Given the limitations of the TCS available in Telemac, the approach presented here offers a robust improvement to array-averaged simulations by including intra-array wake effects. Improvements to this study might include extending the simulated transverse and longitudinal velocity deficit profile comparisons to full-scale deployed coastal observations where available. The use of effective validation against empirical observations and CFD simulations is key to improving confidence in results. Implementing this approach when up-scaling to large arrays therefore ensures induced model errors are minimized. The method presented provides a generalized approach that accounts for axial turbine thrust [
49], turbine proximity to boundaries and turbulent intensity levels [
49,
53,
56] for various rotor design types. Further improvements necessitate device field measurements, combined with CFD analysis to alter turbulence terms and improve 2D wake dynamics in coastal models. Reliable assessment of environmental resource impacts (e.g., combining sediment dynamics that include morphological changes [
12] and wave-tide interactions [
58]) can be made using 2D ocean-scale models that include this intra-array wake technique.
5. Conclusions
The aim of this study was to establish a device-scale approach to energy extraction in depth-averaged simulations that improves upon present techniques. The goal was to create an automated, validated and calibrated methodology, which improves upon array-averaging simulations when implementing energy extraction as an enhanced seabed friction term. This modelling study has implemented energy extraction at individual device-scale into a depth-averaged coastal numerical model (Telemac-2D). It was hypothesized that array-averaged energy extraction simulations do not account for intra-array wake effects and hence misrepresent device-resource interaction and feedbacks. This was investigated by adapting an irregular unstructured model mesh of an idealized tidal channel, capable of resolving individual turbines using a fine resolution regular sub-mesh (10, 5 and 1 m). In doing so, we determine that results are mesh size-dependent; however, the adapted formulae, produces repeatable results.

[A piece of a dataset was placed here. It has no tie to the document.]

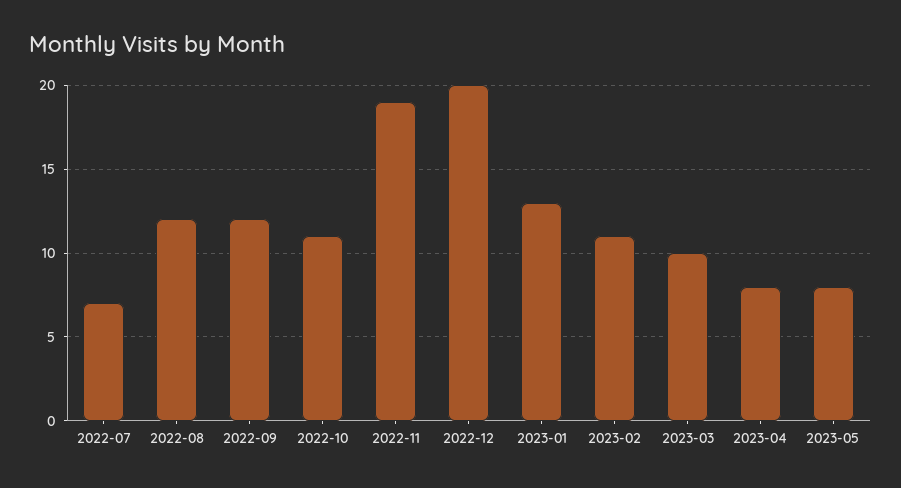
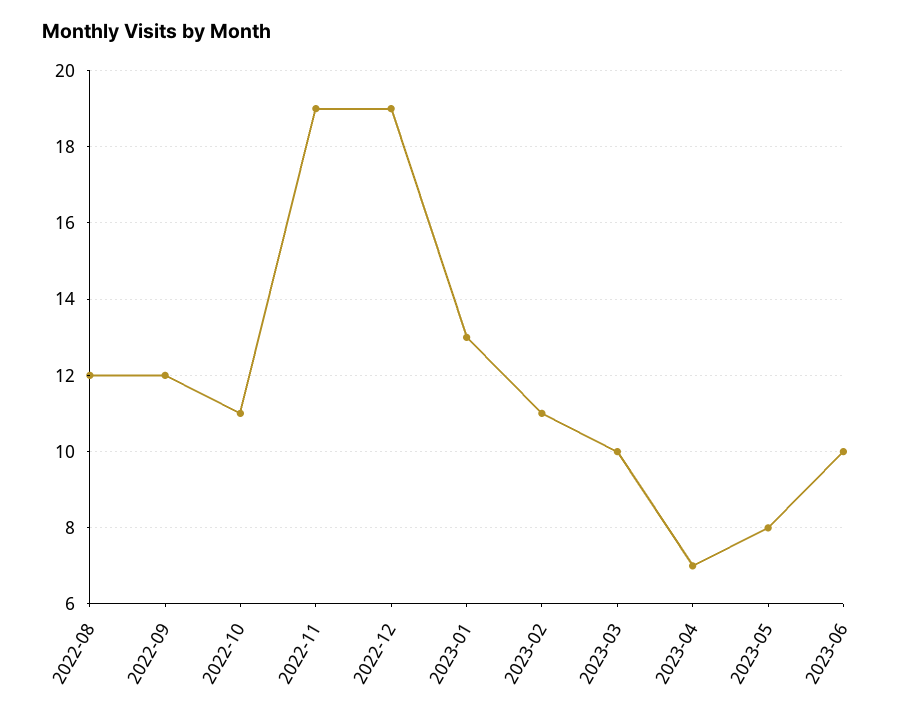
2022-07: 7 -> none
2022-12: 20 -> 19
2023-04: 8 -> 7
2023-06: none -> 10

Using the k-Ɛ TCS, a centerline axial wake velocity deficit profile accuracy of 0.58–0.69 (R2) and 7.16–8.28% (RMSE) was achieved when compared with empirical, scaled tank tests. If using a constant viscosity TCS, a velocity diffusivity coefficient of 0.5 must be assigned to achieve similar accuracy.

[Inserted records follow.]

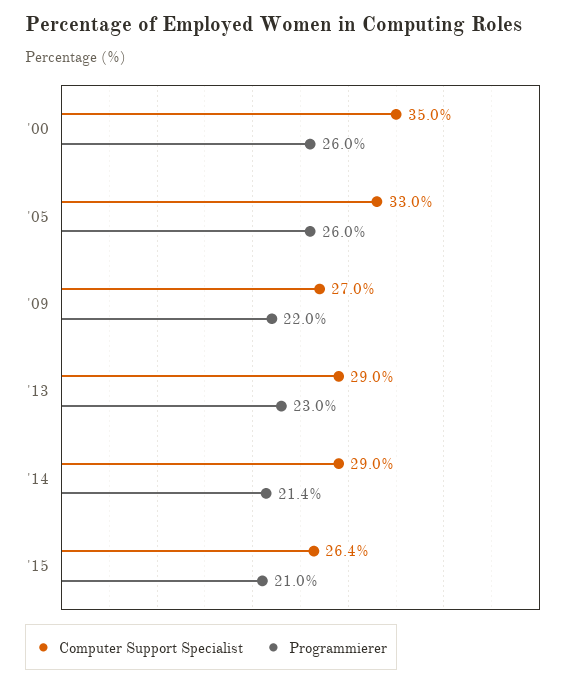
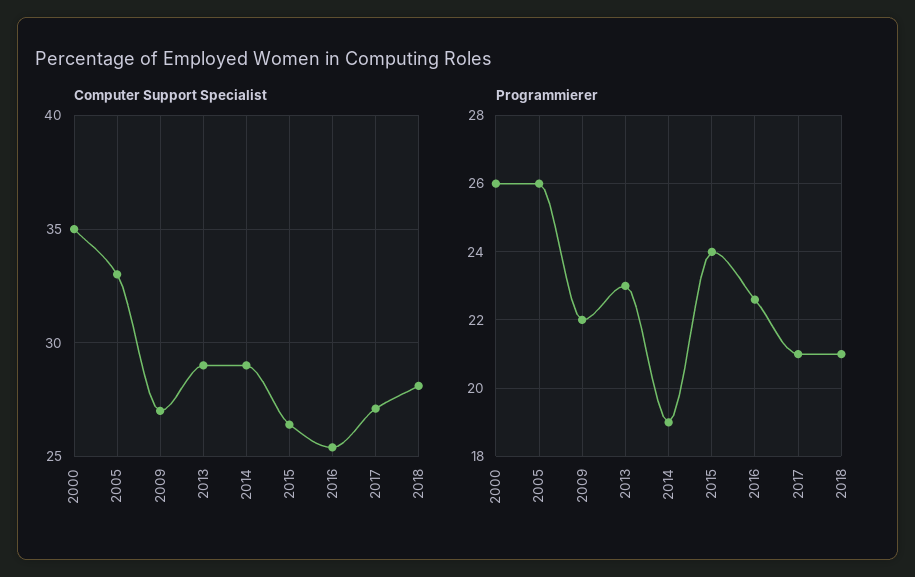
Programmierer, '14: 21.4 -> 19
Programmierer, '15: 21 -> 24
Computer Support Specialist, 2016: none -> 25.5
Computer Support Specialist, 2017: none -> 27
Computer Support Specialist, 2018: none -> 28
Programmierer, 2016: none -> 22.5
Programmierer, 2017: none -> 21
Programmierer, 2018: none -> 21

The estimated TEC power captured from the flow alters with device offset to flow orientation and array layout configuration. An increase in CF difference from 0.04% to 0.18% and 0.42% occurs when single rows of five and fifteen turbines are offset by 10° to the flow. This increases from 1.00% to 1.71% and 1.81% when the offset is 20°. However, power captured by an array is independent of energy extraction governed by drag and thrust terms, but dependent upon intra-array dynamics and associated velocity manipulation from device-wake feedbacks. Difference in CF is negated or improved (0.02%, 0.01% and −0.11%, −0.45% for five and fifteen devices, respectively) when devices are configured in staggered rows.

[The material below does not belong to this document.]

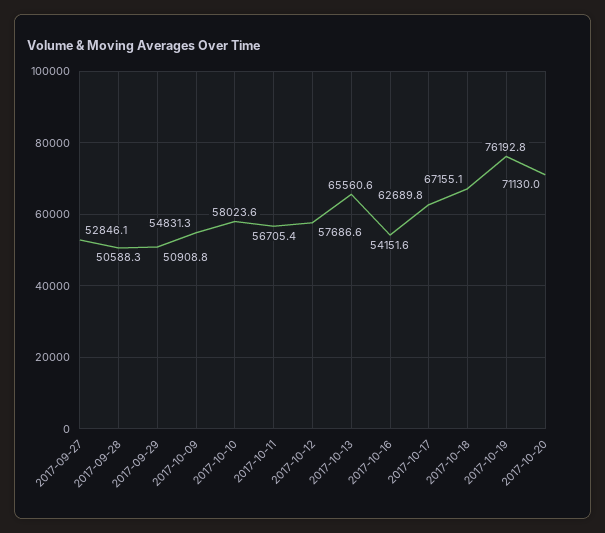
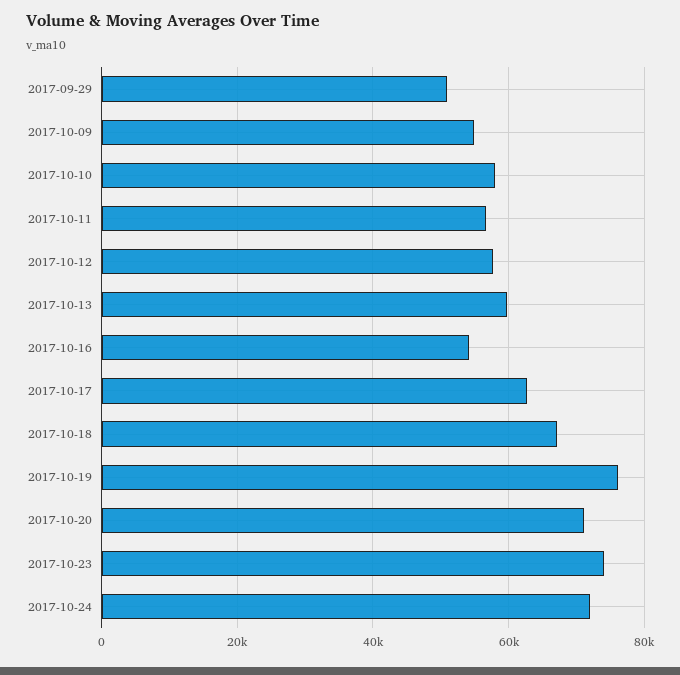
2017-09-27: 52846.1 -> none
2017-09-28: 50588.3 -> none
2017-10-13: 65560.6 -> 60000
2017-10-23: none -> 74000
2017-10-24: none -> 72000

The calibrated and validated device-scale energy extraction methodology is compared to an array-averaged approach based on channel flux differential. Various configurations are analyzed, based on generic turbine characteristics and array configurations, with turbines simulated perpendicular to flow (i.e., no misalignment offset). Linear interpolation and extrapolation of these results identifies that the flux differential increases to >0.5% when nTECs ≈ 24–26 devices. This suggests that quantification of the uncertainty associated with utilizing an array-averaging approach, particularly when upscaling to commercial tidal array configurations, may be pertinent. Our results indicate that the uncertainty associated with upscaling must necessarily be established for environmental assessments that negate intra-array effects, as this will exceed 2% error when nTECs ≥100 devices.